◆ REQUIREMENT ◆
Set down again, exactly and only, the lines from the one that contains "tax: 12.26 -> 11.18" through the last line of the records below, both included, but not the pictures.

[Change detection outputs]
★ ★ ★ ★ ★ ★ ★

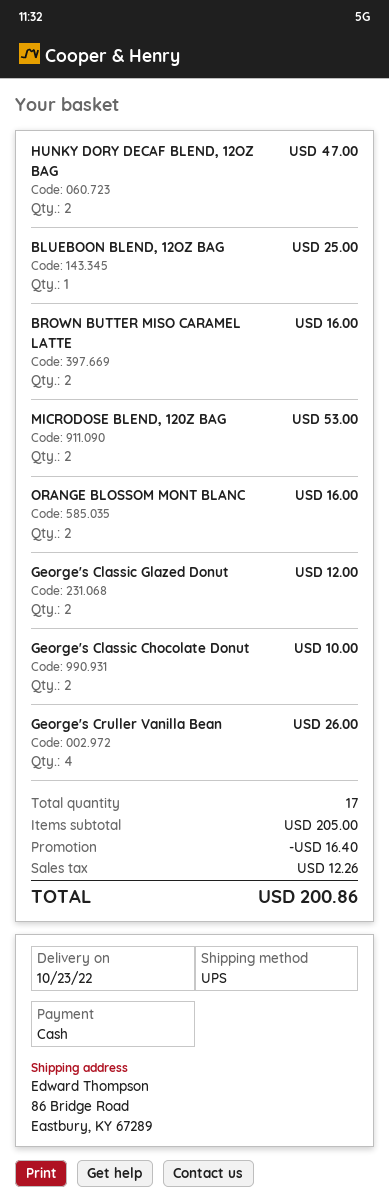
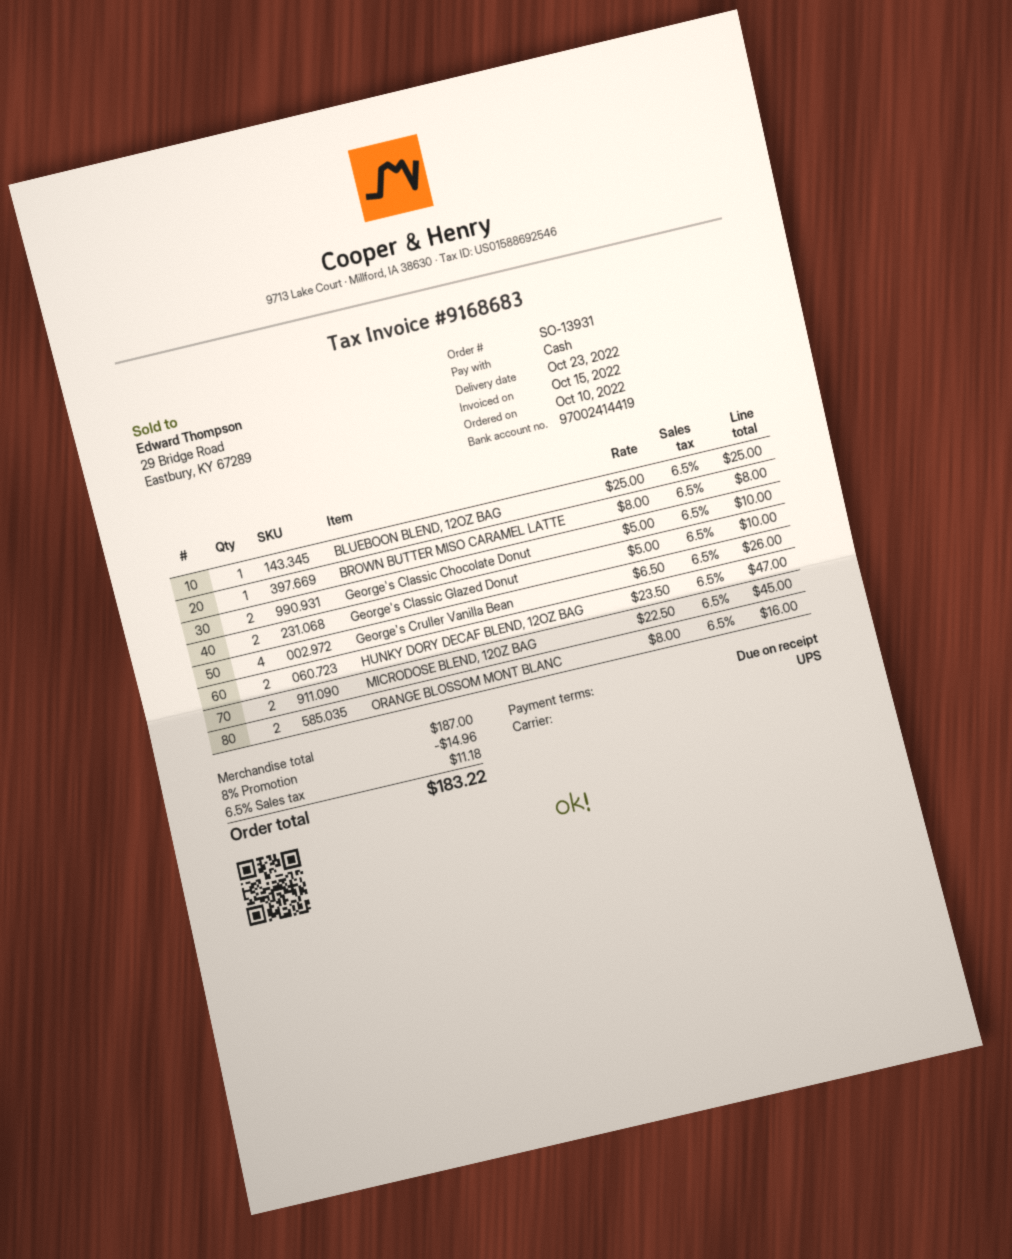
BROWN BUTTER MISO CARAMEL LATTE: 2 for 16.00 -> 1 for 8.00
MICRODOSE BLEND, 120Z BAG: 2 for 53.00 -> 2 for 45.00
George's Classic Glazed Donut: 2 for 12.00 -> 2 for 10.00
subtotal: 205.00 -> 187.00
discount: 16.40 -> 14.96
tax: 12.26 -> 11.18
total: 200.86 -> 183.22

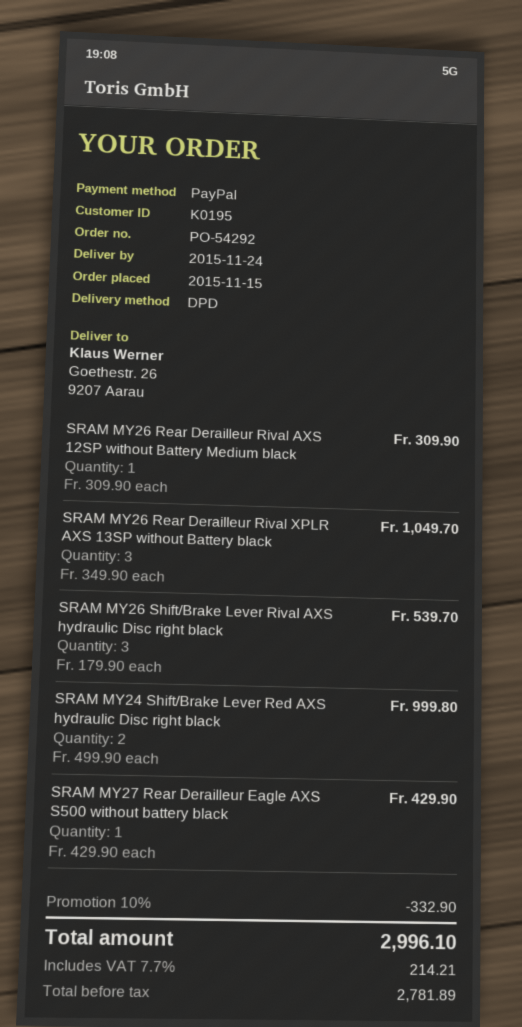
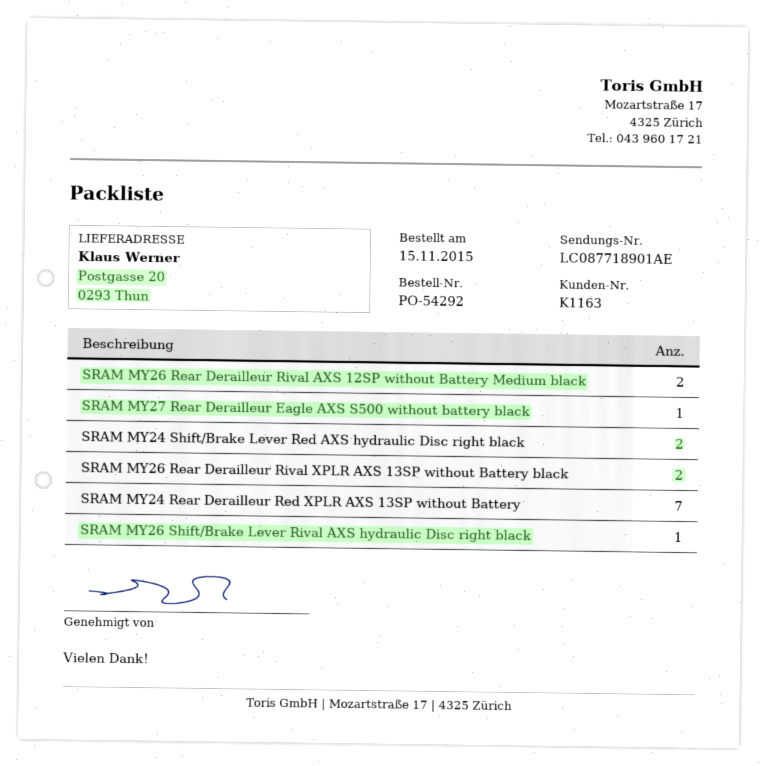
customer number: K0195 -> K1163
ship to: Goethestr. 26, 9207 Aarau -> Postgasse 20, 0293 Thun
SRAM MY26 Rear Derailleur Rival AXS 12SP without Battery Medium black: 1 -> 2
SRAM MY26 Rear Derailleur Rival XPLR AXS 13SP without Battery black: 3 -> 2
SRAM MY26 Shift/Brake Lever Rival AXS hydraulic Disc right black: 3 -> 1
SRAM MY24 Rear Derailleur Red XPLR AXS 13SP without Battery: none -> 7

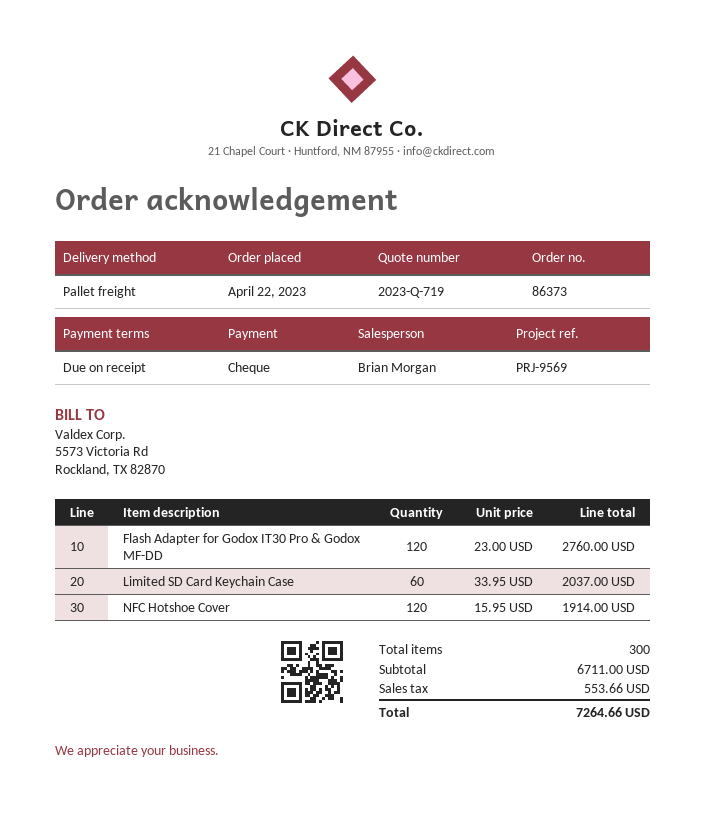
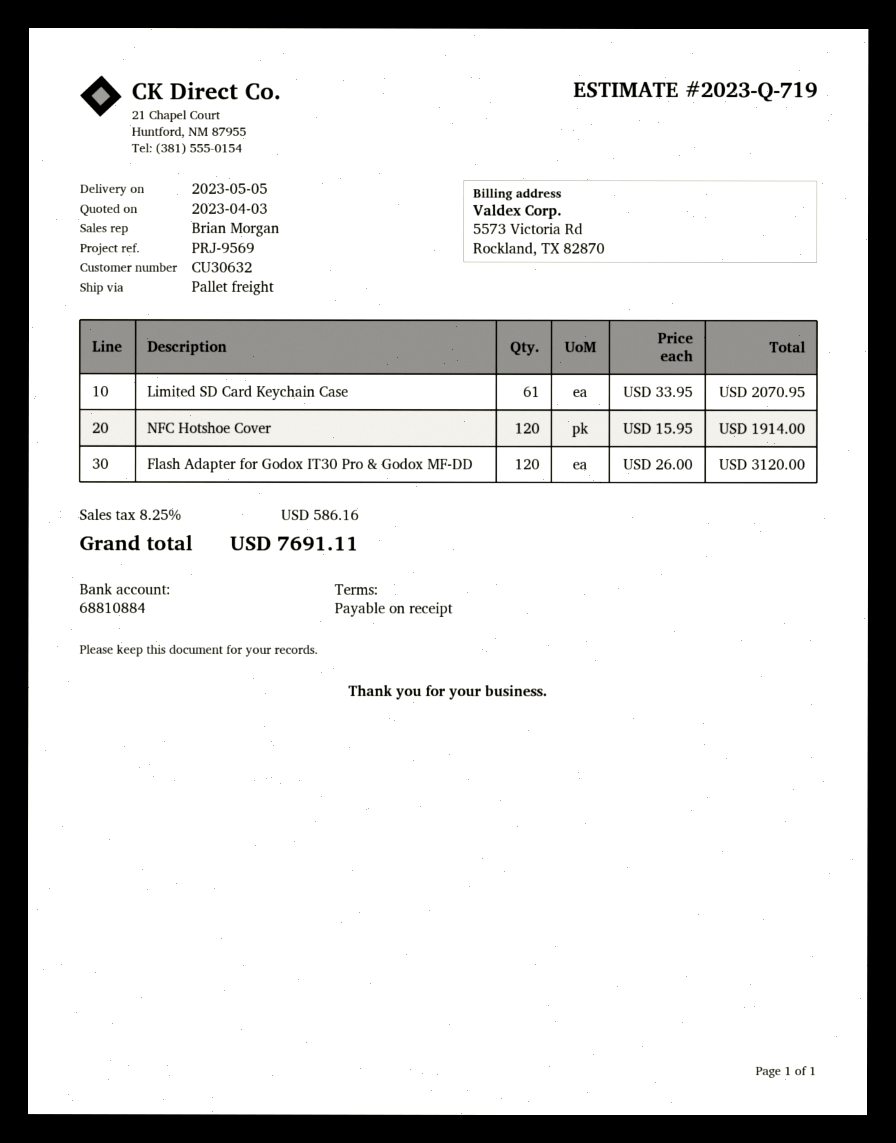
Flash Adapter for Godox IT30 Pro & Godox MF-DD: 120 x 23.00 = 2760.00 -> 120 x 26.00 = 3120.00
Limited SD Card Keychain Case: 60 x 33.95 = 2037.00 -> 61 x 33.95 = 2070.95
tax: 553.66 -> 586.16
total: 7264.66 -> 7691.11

★ ★ ★ ★ ★ ★ ★

◆ YOUR SOLUTION ◆
tax: 12.26 -> 11.18
total: 200.86 -> 183.22

customer number: K0195 -> K1163
ship to: Goethestr. 26, 9207 Aarau -> Postgasse 20, 0293 Thun
SRAM MY26 Rear Derailleur Rival AXS 12SP without Battery Medium black: 1 -> 2
SRAM MY26 Rear Derailleur Rival XPLR AXS 13SP without Battery black: 3 -> 2
SRAM MY26 Shift/Brake Lever Rival AXS hydraulic Disc right black: 3 -> 1
SRAM MY24 Rear Derailleur Red XPLR AXS 13SP without Battery: none -> 7

Flash Adapter for Godox IT30 Pro & Godox MF-DD: 120 x 23.00 = 2760.00 -> 120 x 26.00 = 3120.00
Limited SD Card Keychain Case: 60 x 33.95 = 2037.00 -> 61 x 33.95 = 2070.95
tax: 553.66 -> 586.16
total: 7264.66 -> 7691.11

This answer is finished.